Owning a football club is a business; that is a fact. But, it is more than that too. It is a duty to the followers. It is an oath of loyalty to uplift those who spend their entire lives following the team. Being an owner is more than just about making money – especially when profit comes at the expense of football, and even a way of life, as we know it.
And finally about the European Super League, well, it cannot be “super.” When everyone is super, no one is. Without lows, there are no highs. With “super matches” every week, none of the matches are truly unique. What makes given clashes have prestige and attraction is the value of witnessing one. The rarity of playing against top teams gives that handful of matches per season the extra value. When the scarcity and specialness of playing a “big” opposition go away, then the magnitude of each match declines.

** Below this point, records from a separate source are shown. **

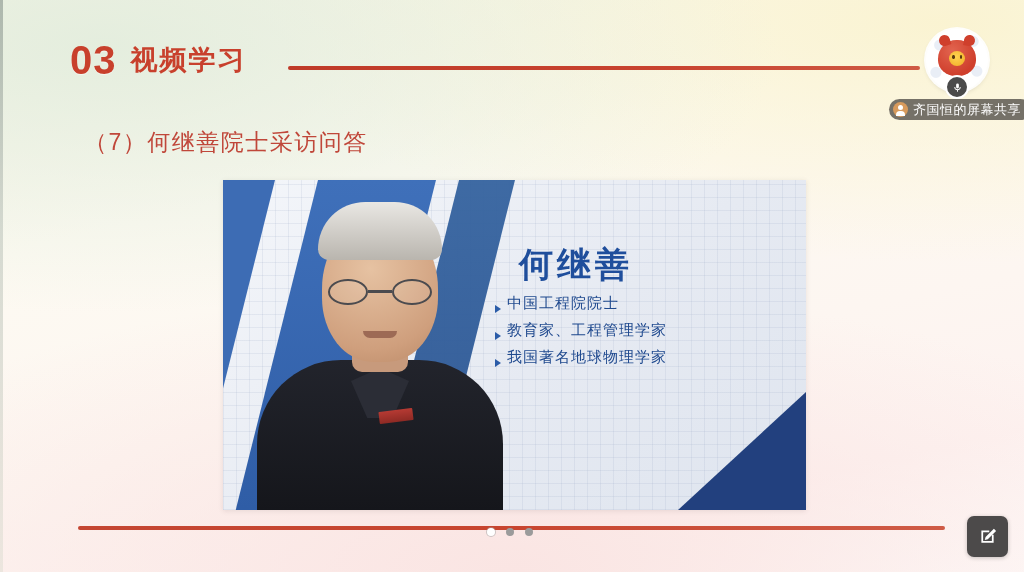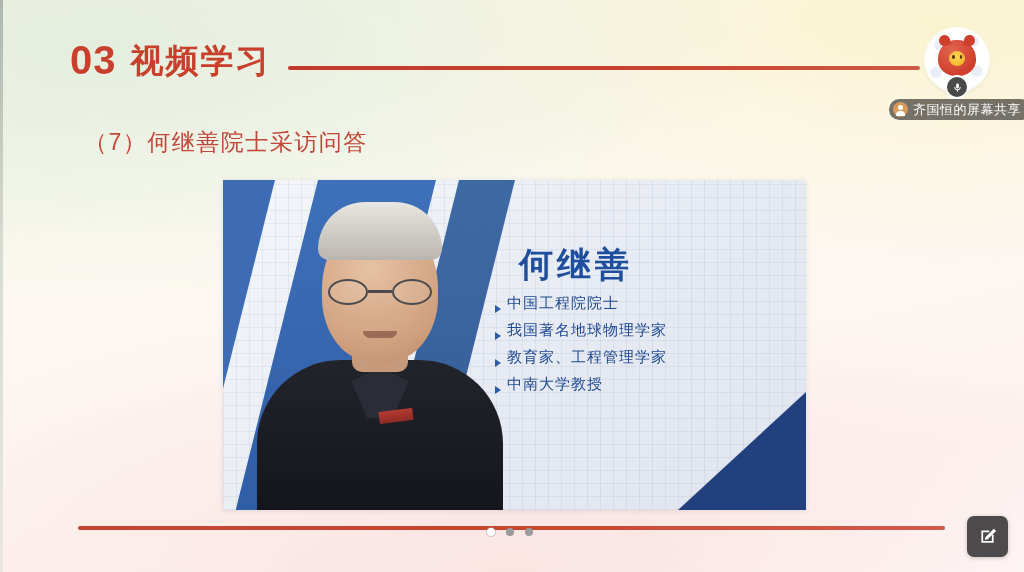"视频学习" .sec-title { font-size: 33px -> 27px }
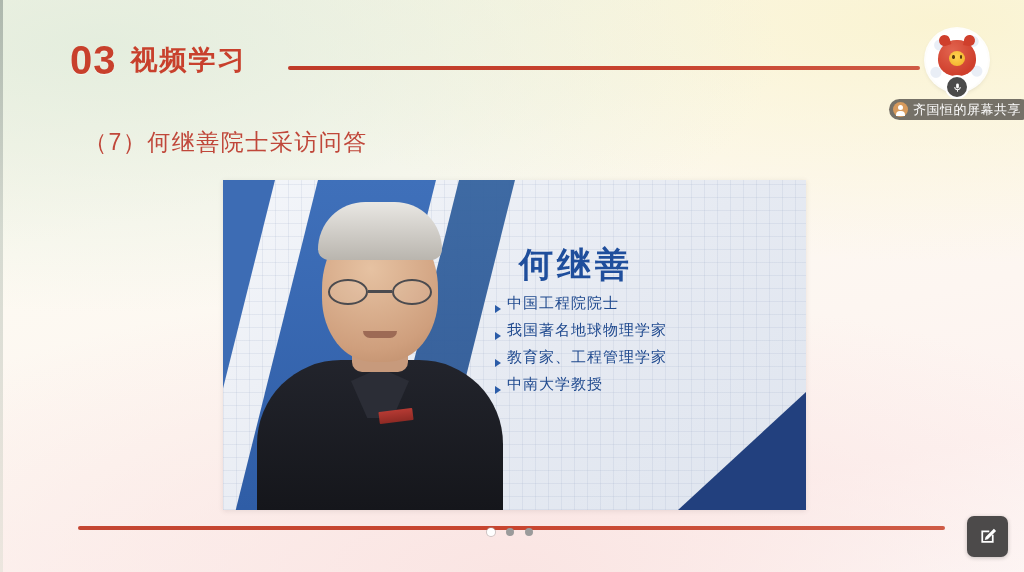"我国著名地球物理学家" li { order: before "教育家、工程管理学家" -> after "教育家、工程管理学家" }
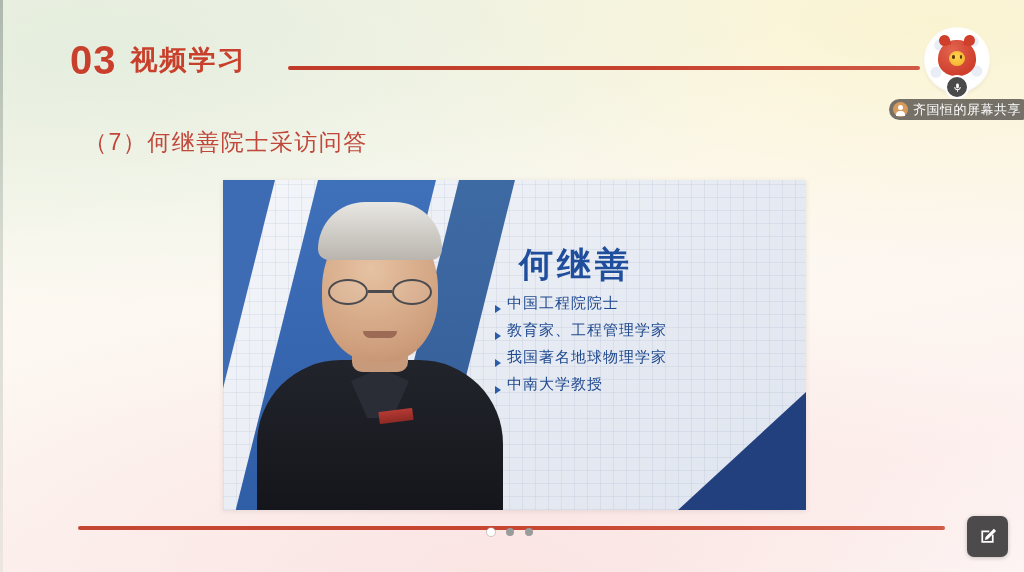"中南大学教授" li { html: <li> <span></span> <span>中南大学教授</span> </li> -> none }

Regardless of the format the European Super League will take, it is a direct attack on football and all that the sport is built upon. In America, similar systems work because franchised leagues are all that has been known for generations. But, the way football is different puts the value of the sport so above and beyond the value any other sport could have. The creation of the European Super League will tear football away from its core values, rip what sets it apart from all other sports, and signal the people’s sport being stripped away from the world in favor of money.
It might be too late to stop the league’s creation, but if we do not use our voices, then the die is certainly cast. It is up to all people of the sport, from pundit to supporter to player, to ensure football remains football as we know it – the football we all love.
One thought on “Football’s “Americanization” – An American View On The Evil European Super League”
Hear, Hear. This is a thought provoking opinion. Adams’ view from America offers a very clear viewpoint as to why the current system should not be tampered with.